Doch dann kamen Waffen ins Spiel. Bereits Monate zuvor wurde Basel al Araj deshalb schon einmal festgenommen – von palästinensischen Kräften. Medien berichteten damals, wie Abbas von einem Erfolg der Sicherheitszusammenarbeit sprach. Das Brisante an seinem Tod ist, dass er von israelischen Soldaten in Ramallah erschossen wurde, einer Stadt, die vollständig unter palästinensischer Kontrolle ist. Nur aufgrund der Sicherheitskooperation war es möglich, dass die Palästinenser die israelischen Soldaten vor Ort haben gewähren lassen. „Die Sicherheitskooperation ist eine Schande“, skandierten die Protestierenden in Ramallah, es folgten Tränengas und Blendgranaten.

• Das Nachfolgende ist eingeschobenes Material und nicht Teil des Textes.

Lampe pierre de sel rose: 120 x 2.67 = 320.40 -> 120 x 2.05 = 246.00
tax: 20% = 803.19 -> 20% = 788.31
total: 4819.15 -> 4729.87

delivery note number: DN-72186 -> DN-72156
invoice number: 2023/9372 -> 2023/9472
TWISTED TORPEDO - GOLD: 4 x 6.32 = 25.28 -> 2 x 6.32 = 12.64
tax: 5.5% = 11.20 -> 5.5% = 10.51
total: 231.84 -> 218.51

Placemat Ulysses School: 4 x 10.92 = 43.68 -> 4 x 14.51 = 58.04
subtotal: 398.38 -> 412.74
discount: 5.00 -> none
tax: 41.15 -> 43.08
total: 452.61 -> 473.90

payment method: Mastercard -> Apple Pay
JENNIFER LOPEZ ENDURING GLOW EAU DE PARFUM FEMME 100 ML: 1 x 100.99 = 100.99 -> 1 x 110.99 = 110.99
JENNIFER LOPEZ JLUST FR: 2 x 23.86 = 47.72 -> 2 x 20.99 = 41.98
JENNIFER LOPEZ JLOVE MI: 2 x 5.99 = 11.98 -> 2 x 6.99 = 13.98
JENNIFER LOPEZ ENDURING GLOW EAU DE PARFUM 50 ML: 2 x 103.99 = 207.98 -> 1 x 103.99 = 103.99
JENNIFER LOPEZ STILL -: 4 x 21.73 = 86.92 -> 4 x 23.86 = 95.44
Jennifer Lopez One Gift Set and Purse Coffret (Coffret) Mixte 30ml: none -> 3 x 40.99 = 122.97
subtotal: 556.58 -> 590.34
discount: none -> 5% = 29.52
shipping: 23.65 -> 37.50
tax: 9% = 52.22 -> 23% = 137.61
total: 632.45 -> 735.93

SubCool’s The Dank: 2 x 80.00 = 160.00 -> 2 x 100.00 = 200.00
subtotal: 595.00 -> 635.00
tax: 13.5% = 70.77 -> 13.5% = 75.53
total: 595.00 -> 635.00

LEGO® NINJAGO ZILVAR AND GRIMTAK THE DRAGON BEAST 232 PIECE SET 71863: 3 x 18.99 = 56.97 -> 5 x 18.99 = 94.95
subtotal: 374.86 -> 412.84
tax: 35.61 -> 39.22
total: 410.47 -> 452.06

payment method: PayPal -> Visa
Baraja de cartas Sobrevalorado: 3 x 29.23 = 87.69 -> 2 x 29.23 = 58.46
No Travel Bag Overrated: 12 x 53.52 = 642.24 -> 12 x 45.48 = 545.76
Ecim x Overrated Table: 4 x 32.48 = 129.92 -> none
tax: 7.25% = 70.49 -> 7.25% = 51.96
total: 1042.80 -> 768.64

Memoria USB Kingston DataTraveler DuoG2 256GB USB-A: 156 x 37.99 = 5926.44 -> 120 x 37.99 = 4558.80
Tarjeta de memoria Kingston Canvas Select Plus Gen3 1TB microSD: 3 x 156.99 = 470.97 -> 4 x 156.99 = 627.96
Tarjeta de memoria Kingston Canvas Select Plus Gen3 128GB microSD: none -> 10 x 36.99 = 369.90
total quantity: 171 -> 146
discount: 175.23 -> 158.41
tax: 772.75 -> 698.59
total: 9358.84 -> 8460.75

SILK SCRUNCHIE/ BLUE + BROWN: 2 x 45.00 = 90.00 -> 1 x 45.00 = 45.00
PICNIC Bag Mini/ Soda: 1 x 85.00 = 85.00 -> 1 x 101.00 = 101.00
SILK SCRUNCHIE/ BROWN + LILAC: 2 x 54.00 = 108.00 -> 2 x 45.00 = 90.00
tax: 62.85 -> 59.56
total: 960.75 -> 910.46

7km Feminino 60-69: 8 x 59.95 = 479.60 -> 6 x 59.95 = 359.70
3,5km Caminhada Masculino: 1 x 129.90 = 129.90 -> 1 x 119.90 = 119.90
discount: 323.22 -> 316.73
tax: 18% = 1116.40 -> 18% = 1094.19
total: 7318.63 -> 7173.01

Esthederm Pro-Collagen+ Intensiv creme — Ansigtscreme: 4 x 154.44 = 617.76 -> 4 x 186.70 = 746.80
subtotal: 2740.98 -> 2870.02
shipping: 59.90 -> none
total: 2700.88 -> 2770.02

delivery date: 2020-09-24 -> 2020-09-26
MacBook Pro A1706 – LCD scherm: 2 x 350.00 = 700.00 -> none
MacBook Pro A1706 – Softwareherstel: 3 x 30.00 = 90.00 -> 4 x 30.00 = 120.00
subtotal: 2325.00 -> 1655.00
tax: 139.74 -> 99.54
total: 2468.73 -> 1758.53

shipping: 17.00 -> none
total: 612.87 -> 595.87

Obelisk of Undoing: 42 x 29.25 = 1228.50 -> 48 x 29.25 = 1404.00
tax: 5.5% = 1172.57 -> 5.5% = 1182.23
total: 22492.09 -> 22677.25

Unter den Jugendlichen entsteht der Eindruck, dass diese Kooperation den Siedlern diene, während die eigene palästinensische Bevölkerung nicht beschützt werde. „Die Sicherheitskooperation ist der größte Dorn im Auge der jungen Generation“, weiß auch Marc Frings. „Für diese Sicherheitskooperation wird Präsident Abbas im Westen allerdings gelobt.“ Schließlich gilt die Sicherheitsgarantie für die Israelis als eine Voraussetzung, um Stabilität in der Region zu schaffen.
Wenn Abbas am Donnerstag nach Deutschland reist, wird er nicht nur den umstrittenen Steiger-Preis für Toleranz entgegennehmen, sondern in der Akademie der Konrad-Adenauer-Stiftung über die Zukunft der Zweistaatenlösung sprechen. Einen ähnlichen Schwerpunkt werden wohl auch die Gespräche mit Kanzlerin Angela Merkel und Außenminister Sigmar Gabriel haben. „Die innenpolitischen Herausforderungen werden auf internationaler Ebene meist ignoriert“, kritisiert Marc Frings. „Für die Bevölkerung stehen aber andere Themen als nur die Besatzung im Vordergrund.“
Die palästinensische Führungsclique ist älter als 60, Nachwuchs ist in der Fatah-Partei nicht in Sicht, die Jugend wird nicht integriert. „Die Gefahr ist, dass wir derzeit eine Situation haben, in der die Frustration neu aufbrandet.“ Noch gibt es keine klaren Anführer der Proteste. Doch dass die Massen zu mobilisieren sind, hat der Fall Basel al Araj bewiesen.